Kunal Basu's 'Racists' unfolds in the early 19th century on a remote island in Africa. This island becomes the setting for an unusual experiment carried out by two European scientists of the pre-Darwin era, each trying to prove the validity of his hypothesis about racial superiority. The experiment is unusual in that it is carried out on two human 'samples', a white girl and a black boy, over an extended period of time, twelve years, without societal intervention except for the presence of Norah, the mute nurse. The two 'samples' are moved to this island as new born infants in the care of Norah whose job is simply to feed them and keep them alive; she is not to discipline them, teach them, or to reward them in any way.
Basu, a Professor of Management Studies at Said School of Business, Oxford, published this novel in 2006. A man given to crunching numbers and studying markets has created for himself a literary pallet out of which he has painted many a canvases with varying backdrops: China of the early 19th century in 'The Opium Clerk', India in the 16th century in 'The Miniaturist' during the reign of the Mughal emperor Akbar, and then a pre-Darwin Europe in 'Racists'. His choice of settings is remarkable since each one of them catapulted the world into a significantly different era of socio-scientific awareness.

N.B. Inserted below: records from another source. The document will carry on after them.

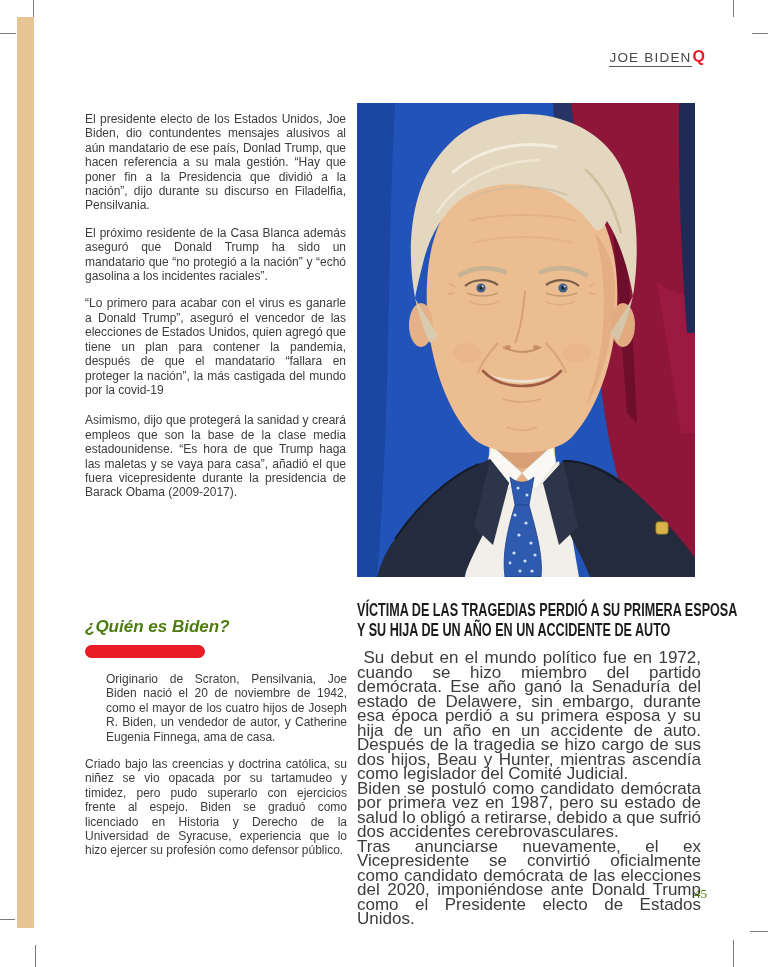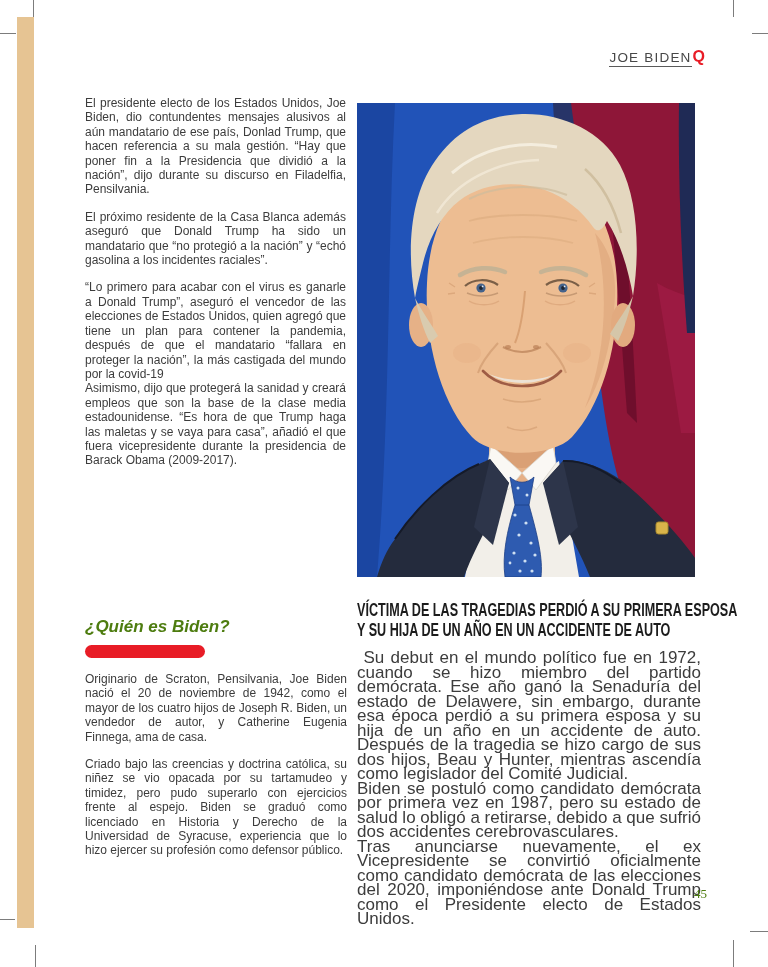--- a/index.html
+++ b/index.html
@@ -33,7 +33,7 @@
   .col { position:absolute; color:#3c3c3c; }
   .col p { font-size:12px; line-height:14.4px; text-align:justify; margin:0 0 13px 0; }
   .col p.nogap { margin-bottom:0; }
-  .intro { left:85px; top:96px; width:261px; }
+  .intro { left:85px; top:112px; width:261px; }
   .bio { left:85px; top:604px; width:262px; }
   .tragedy { left:357px; top:601px; width:344px; }
   .tragedy p { margin:0; font-size:17px; line-height:14.5px; }

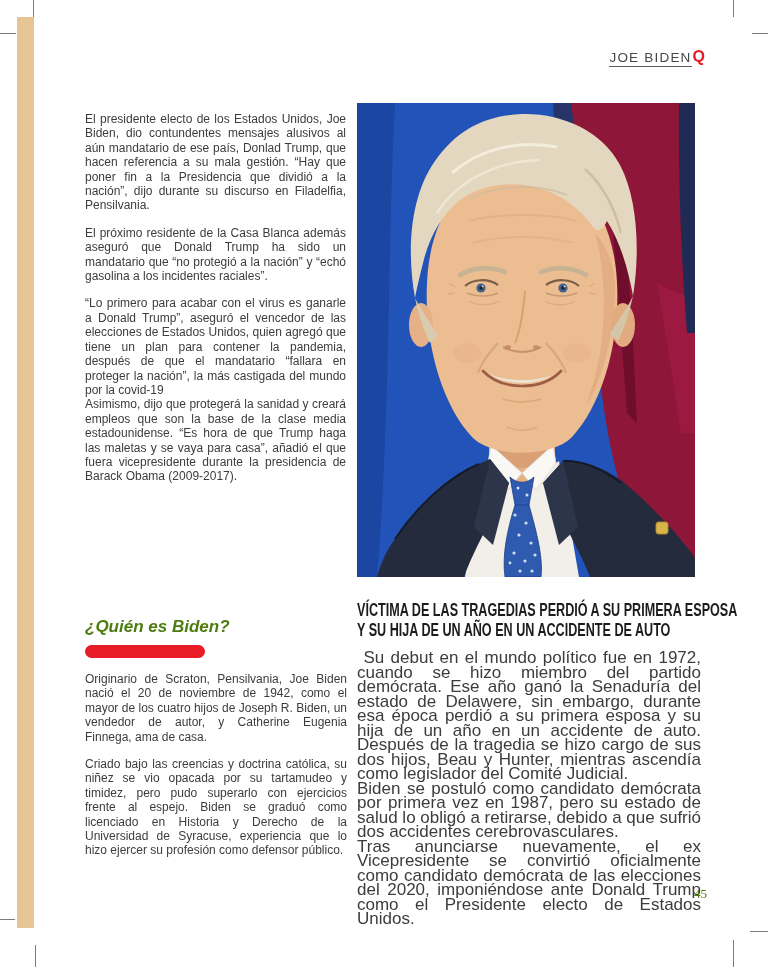--- a/index.html
+++ b/index.html
@@ -32,7 +32,7 @@
   
   .col { position:absolute; color:#3c3c3c; }
   .col p { font-size:12px; line-height:14.4px; text-align:justify; margin:0 0 13px 0; }
-  .col p.nogap { margin-bottom:0; }
+  .col p.nogap { margin-bottom:16px; }
   .intro { left:85px; top:112px; width:261px; }
   .bio { left:85px; top:604px; width:262px; }
   .tragedy { left:357px; top:601px; width:344px; }

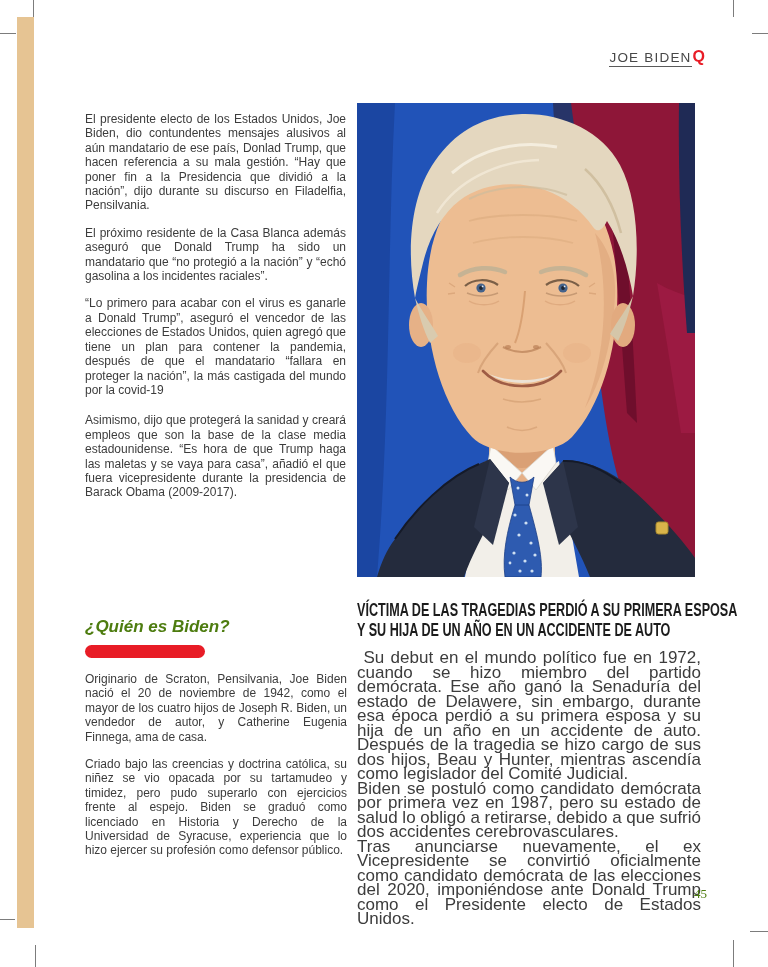--- a/index.html
+++ b/index.html
@@ -52,7 +52,7 @@
   .redbar {
     margin-top:8px; width:120px; height:13px; border-radius:7px; background:#e81c26;
   }
-  .bio .first-bio-p { margin-top:14px; }
+  .bio .first-bio-p { margin-top:14px;margin-left:21px; }
 
   
   .photo { position:absolute; left:357px; top:103px; width:338px; height:474px; }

This novel had been on my reading list on the recommendations of Eshuneutics, and perchance I happened to have read this novel just as I finished rereading the Island of Dr Moreau by H.G. Wells. Racial differences and their possible origins were on the minds of most thinking people in the early 1900s, and the likes of H.G. Wells made these subjects their literary fodder to create stories and novels that would forever document the pre-Darwin obsession with racial asymmetry. Basu followed suit but in the 21 st century, and in 'Racists' he has tried to capture the development/trend of scientific thought as it pertained to racial segregation then. Through the novel he forces his readers to revisit the various steps in evolutionary Biology that lead to Darwin's Origin of Species. Absurd and antiquated as some of the dialectic in the novel may sound to the modern reader, it indeed articulates the infancy of a scientific renaissance; 'craniology' as presented in the novel was perhaps a stepping stone/ a precursor to the establishment of modern evolutionary theories introduced by Darwin.
I enjoyed the novel as it was quite the page turner, but somehow I had to suspend my disbelief at numerous points simply because I wanted to see what Mr. Basu was leading up to. It was the overall idea of the novel that proved to be more appealing than its writing style, its characters, or even the unfolding of the plot itself. Having said that, it is still a novel worth reading if you are looking for something to stimulate the mind. It's almost as if Basu presents this complex situation amid a setting that is vibrant and explosive, but then he leaves it to the reader to make of it what he may because the conclusion Basu provides is rather unsatisfying and this leads the reader to find alternate explanations/ solutions/ conclusions to the story.